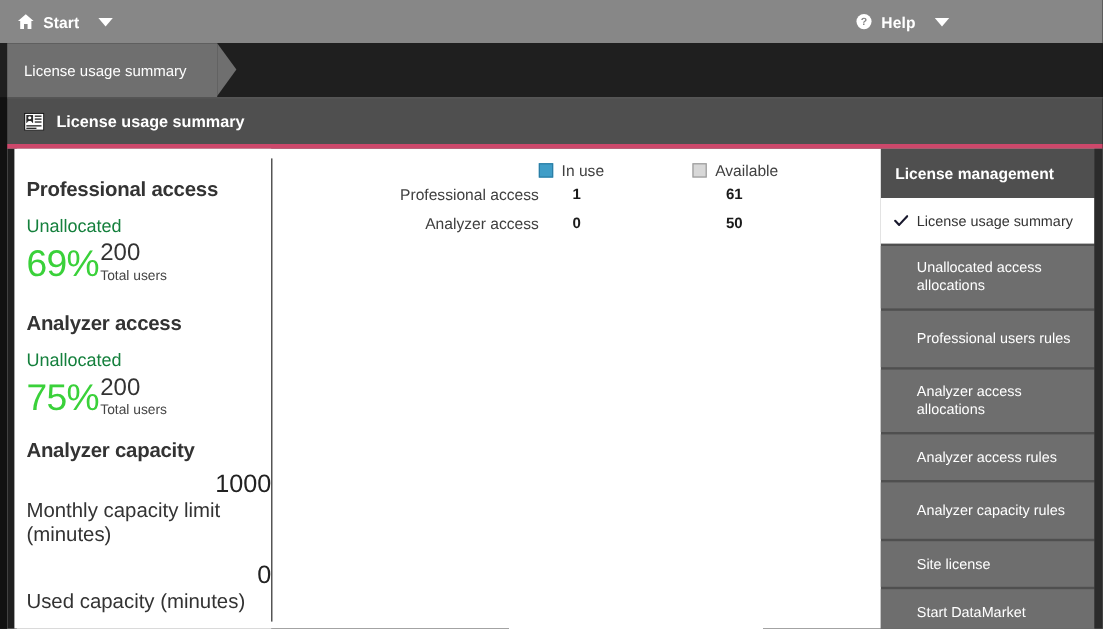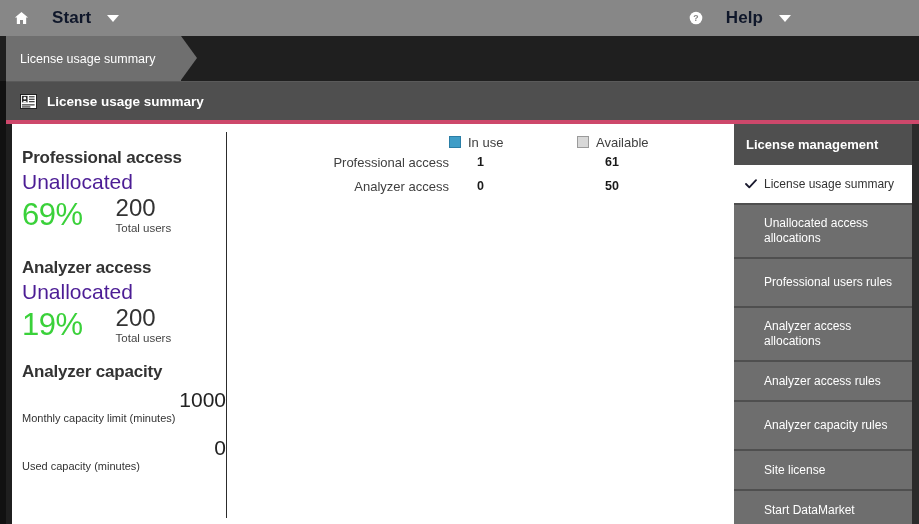"Start" .tb-label { color: #0f172a -> #ffffff; font-size: 17px -> 13px; margin-left: 16px -> none }
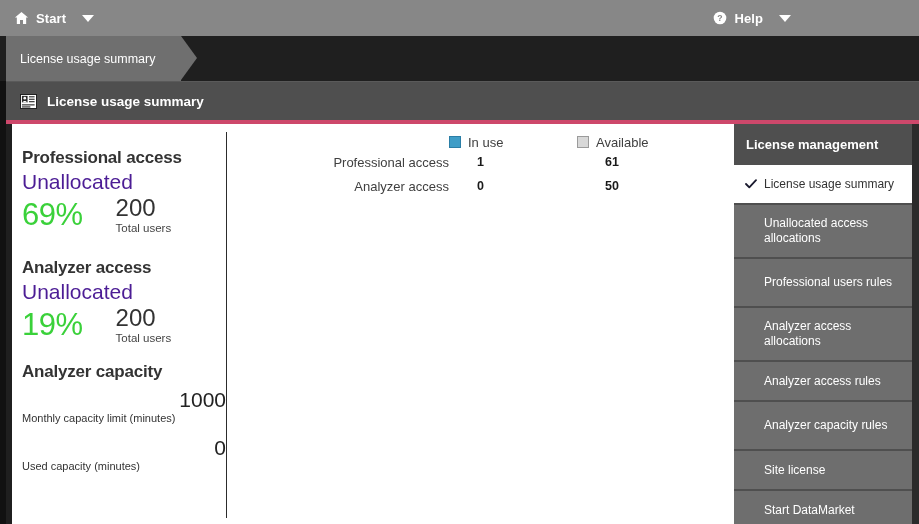"Unallocated" .kpi-sub { color: #4c1d95 -> #15803d; font-size: 21px -> 15px; margin-top: 2px -> 12px }
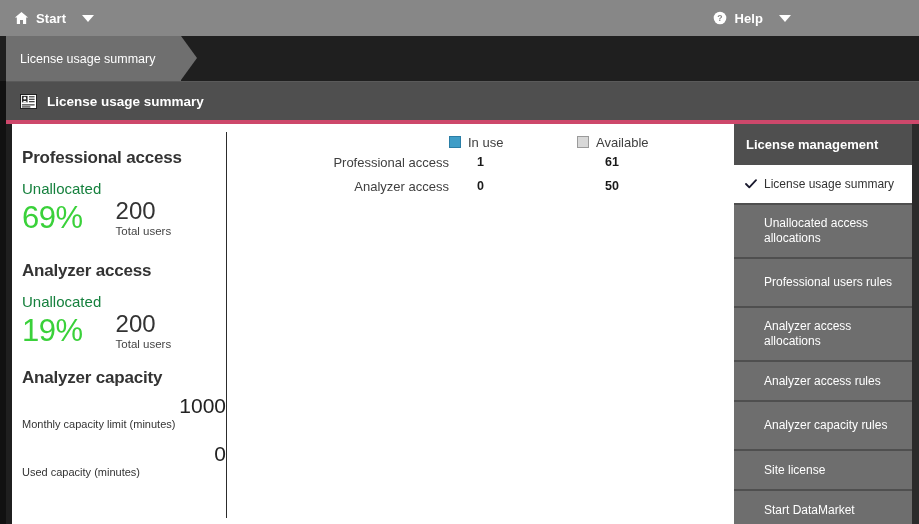"69%" .kpi-row { align-items: center -> flex-end; gap: 32px -> none }
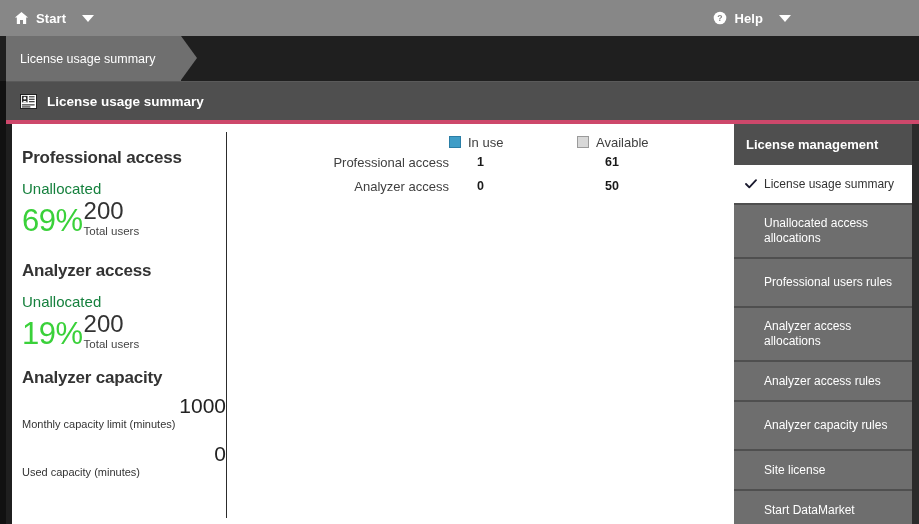"200" .kpi-total { font-size: 24px -> 20px }
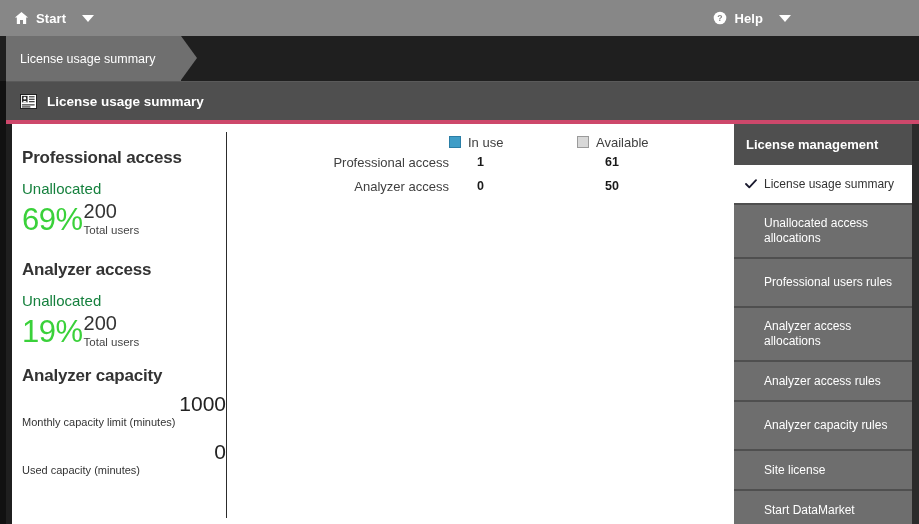"19%" span.kpi-pct { text: 19% -> 75% }
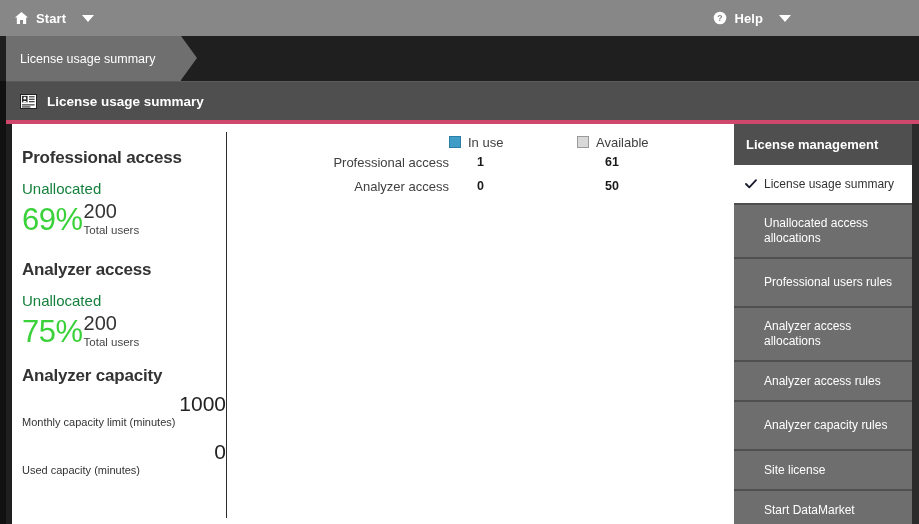"Monthly capacity limit (minutes)" .cap-label { font-size: 11px -> 17px }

# # #

■ What this task involves:
Reproduce the final stretch of lines exactly: the line containing "color: #4c1d95 ->" through the last line of the data, both included. Pictures do not belong in the copy.

■ Expected answer:
"Unallocated" .kpi-sub { color: #4c1d95 -> #15803d; font-size: 21px -> 15px; margin-top: 2px -> 12px }
"69%" .kpi-row { align-items: center -> flex-end; gap: 32px -> none }
"200" .kpi-total { font-size: 24px -> 20px }
"19%" span.kpi-pct { text: 19% -> 75% }
"Monthly capacity limit (minutes)" .cap-label { font-size: 11px -> 17px }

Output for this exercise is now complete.